Out of context, the chalkboard sign on the West Exchange Street sidewalk that read, “Support your local Hooker’s,” might seem scandalous. The message was clearly meant to evoke a coy giggle from passersby who would then feel compelled to dine at Hooker’s Grill (213 W Exchange St, 817-773-8273), if for no other reason than to reward the newly opened burger shack for the cheap laugh. The same slogan is written on the backs of the employees’ shirts.
“Hooker” is actually the last name of the family who owns the place. Still, the double-decker Stockyards outdoor patio restaurant is just following in a long tradition of eateries with suggestive names: Velvet Taco, Fuzzy’s Taco, Twin Peaks, Hooters, and, my personal favorite, the recently shuttered male-equivalent of a breastaurant, Peckers.
Intentionally or not, the name evokes the area’s Wild West history, too. Surely actual prostitutes roamed the Stockyards back in the days when Bonnie and Clyde were wreaking havoc on our then-nascent little burgh. The area of downtown known as Hell’s Half-Acre has embraced its seedy past to the delight of tourists, so Hooker’s is just doing the same in a crowded burger field down in that part of town. The Stockyards already has Love Shack, Chuyito’s, Star Café, and countless other burger outposts.
The joint looks like someone built a cool two-story clubhouse outside a tiny ramshackle shotgun shack. There’s nothing fancy about the vibe: Corrugated steal panels hang on a wooden frame, a few beer signs are situated on the barn tin for that roadhouse effect, and there’s enough gravel around to fill a quarry. But despite its minimalist atmosphere, the playful, cheery staff kept the mood light and fun.

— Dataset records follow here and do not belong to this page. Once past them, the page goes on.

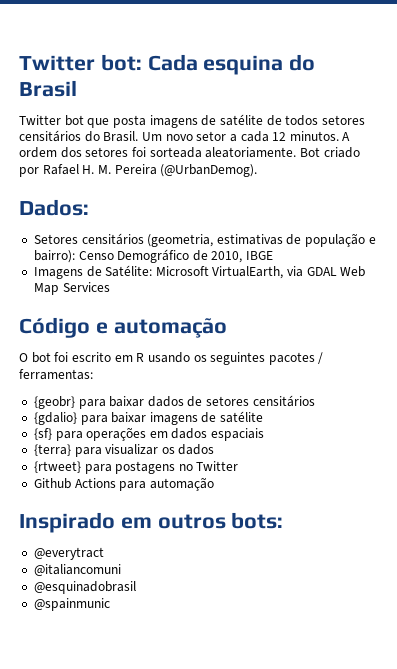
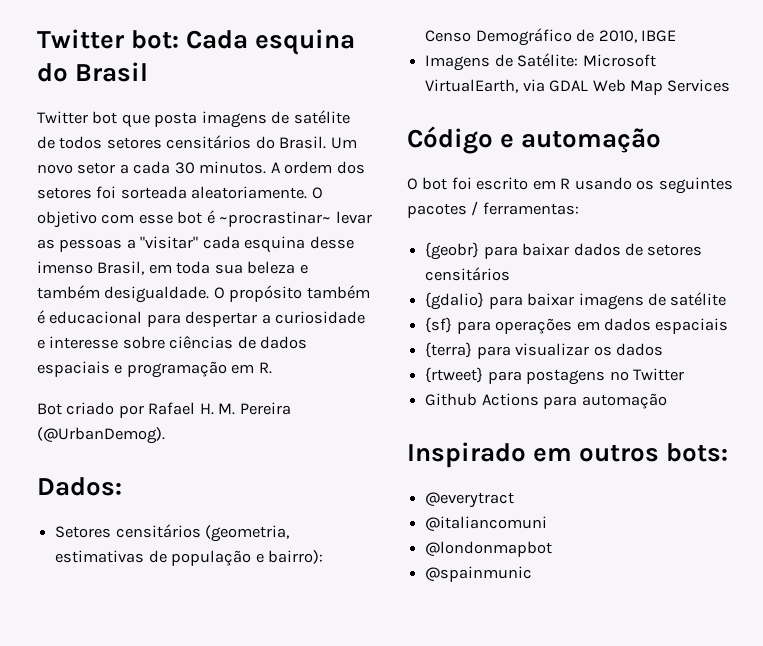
- Um novo setor a cada 12 minutos.
+ Um novo setor a cada 30 minutos.
- A ordem dos setores foi sorteada aleatoriamente. Bot criado por Rafael H. M. Pereira (@UrbanDemog).
+ A ordem dos setores foi sorteada aleatoriamente. O objetivo com esse bot é ~procrastinar~ levar as pessoas a "visitar" cada esquina desse imenso Brasil, em toda sua beleza e também desigualdade. O propósito também é educacional para despertar a curiosidade e interesse sobre ciências de dados espaciais e programação em R.
+ Bot criado por Rafael H. M. Pereira (@UrbanDemog).
- @esquinadobrasil
+ @londonmapbot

The menu is standard burger fare with a few extras like a bologna sandwich, ham sandwich, hot dogs, and grilled cheese. There’s beer and wine on offer, and I could see both levels of the Hooker’s patio turning into quite the party hub on weekends. It’s that kind of place.

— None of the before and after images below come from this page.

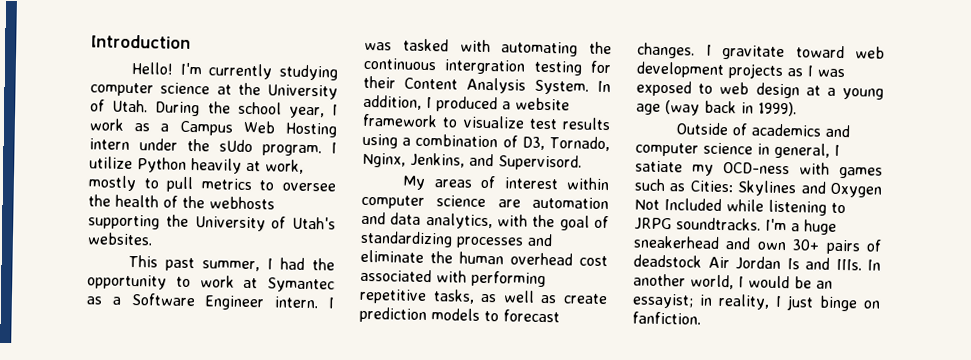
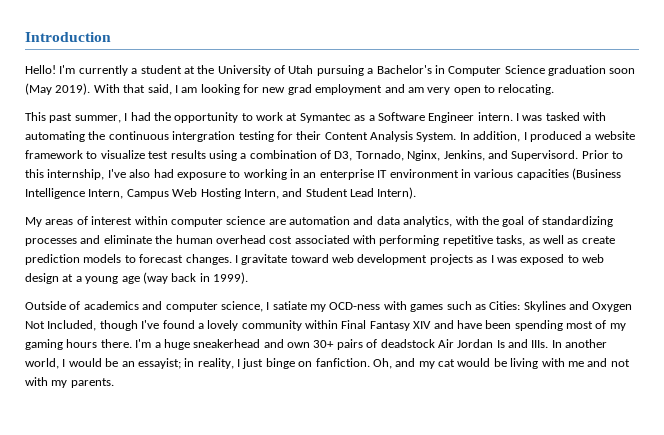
- I'm currently studying computer science at the University of Utah. During the school year, I work as a Campus Web Hosting intern under the sUdo program. I utilize Python heavily at work, mostly to pull metrics to oversee the health of the webhosts supporting the University of Utah's websites.
+ I'm currently a student at the University of Utah pursuing a Bachelor's in Computer Science graduation soon (May 2019). With that said, I am looking for new grad employment and am very open to relocating.
+ Prior to this internship, I've also had exposure to working in an enterprise IT environment in various capacities (Business Intelligence Intern, Campus Web Hosting Intern, and Student Lead Intern).
- Outside of academics and computer science in general, I satiate my OCD-ness with games such as Cities: Skylines and Oxygen Not Included while listening to JRPG soundtracks.
+ Outside of academics and computer science, I satiate my OCD-ness with games such as Cities: Skylines and Oxygen Not Included, though I've found a lovely community within Final Fantasy XIV and have been spending most of my gaming hours there.
+ Oh, and my cat would be living with me and not with my parents.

The service was a little slow when I was there at the height of the lunch hour, and the walk-up window became cluttered as people milled around waiting for their name to be called and orders to be handed off. The month-old burger shack has two windows for orders, though only one was employed that day. The staff might be well served to use one for taking orders and the other for doling them out.
My guest and I waited a while for our burgers and fries, but the end result was well worth the 10 minutes in the shade. The burgers aren’t the same level of haute cuisine that you’d get at, say, Fred’s Texas Café or even Chop House Burger. But, for $5.25, you’re not going to do much better. The double-meat burger ($6.25) leveled-up to deluxe (50-cents extra for lettuce and tomatoes) with cheese (another 50 cents) is still an excellent value. The meat looked like something you’d make at home – shapeless and falling apart, it was still fresh tasting and juicy. My order of large fries ($4) was crispy, plentiful, and well seasoned.
If a place like Love Shack can thrive in the Stockyards, then there’s no reason Hooker’s Grill can’t grab its share of the burger-hungry masses. I mean, who has time for Love when you can just go grab some Hooker’s?